The future of work in the second machine age is up to us

“Big Thinkers” about the role of technology in the U.S. economy are roughly divided into two camps when it comes to the consequences of rapid technological change on the U.S. workforce. There is the techno-optimist view that better technology complements workers and hence benefits them by raising wages. And there’s the pessimistic view that better technology substitutes for workers and therefore displaces and harms them. A debate between the two views was probably what the organizers intended for an event last week hosted by The Brookings Institution’s Hamilton Project entitled “The Future of Work in the Age of the Machine.”

The impetus for the forum was the influential 2014 book “The Second Machine Age” by professors Erik Brynnjolfsson and Andrew McAfee at the Massachusetts Institute of Technology. The authors argue that increasingly “smart” technology displaces workers by reducing the range of tasks that require human ingenuity, and by enabling economic arrangements such as off-shoring that rely on instantaneous global communication and replicability. Brynnjolfsson and McAfee are clearly in the pessimists’ camp.

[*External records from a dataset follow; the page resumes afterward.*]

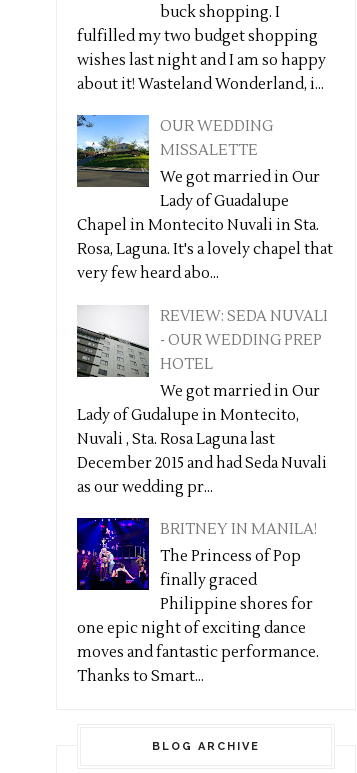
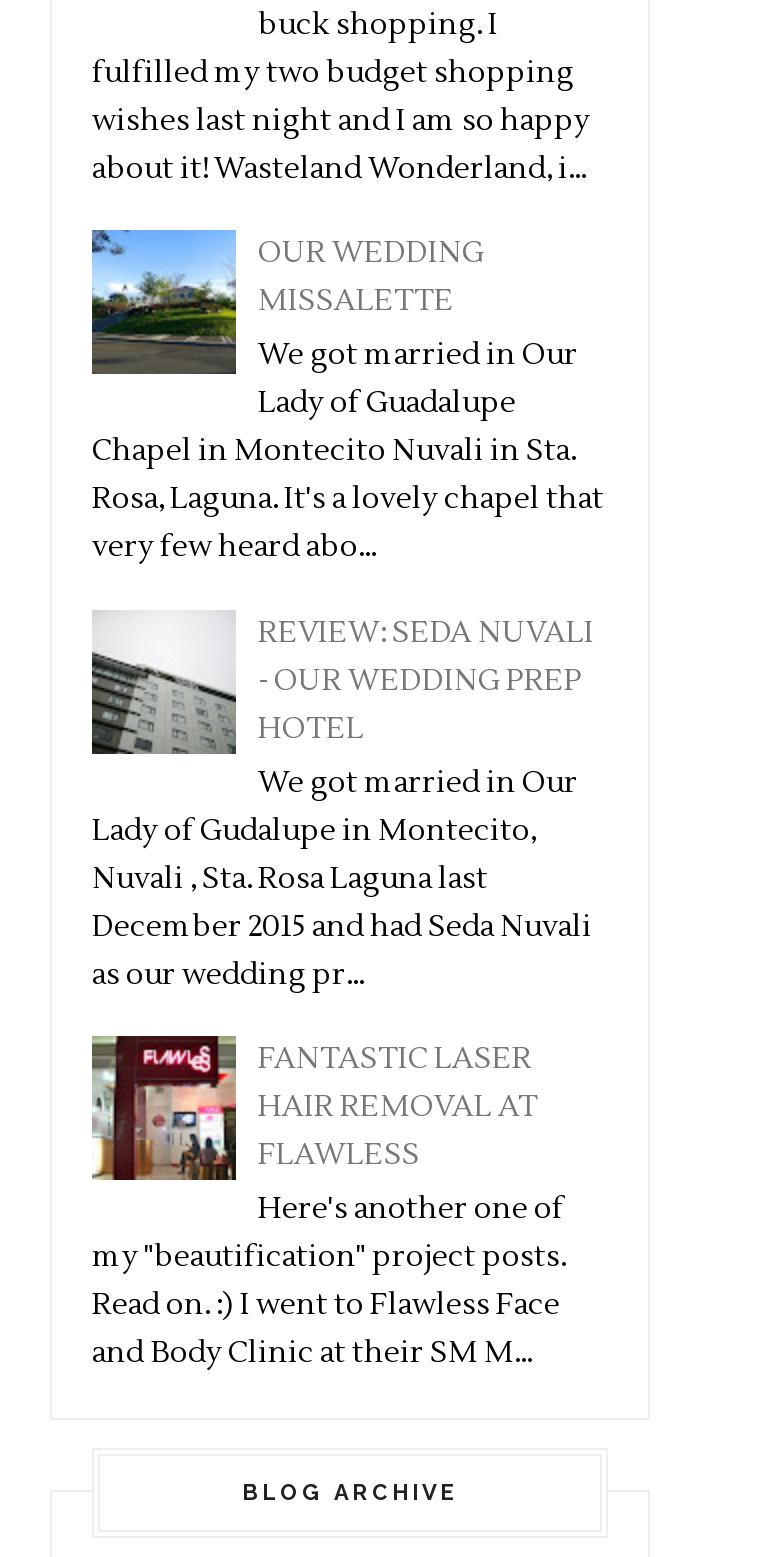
- [image]
- BRITNEY IN MANILA!
- The Princess of Pop
- finally graced
- Philippine shores for
- one epic night of exciting dance
- moves and fantastic performance.
- Thanks to Smart...
+ [image]
+ FANTASTIC LASER
+ HAIR REMOVAL AT
+ FLAWLESS
+ Here's another one of
+ my "beautification" project posts.
+ Read on. :) I went to Flawless Face
+ and Body Clinic at their SM M...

Until recently, economists were largely in the optimist camp. Sure, some jobs—think buggy whip manufacturers, typists, or travel agents—might disappear, but others would arise to take their place. In the long run, increased productivity would benefit everyone in the form of higher wages.

Yet the debate last week actually highlighted a third position. If either the techno-optimists or the techno-pessimists are right, then we should see a major positive impact on worker productivity. But it just isn’t there in the data. If anything, the rate of technological change in the United States has decreased since at least 2003, specifically in the technology sectors widely thought to be most innovative.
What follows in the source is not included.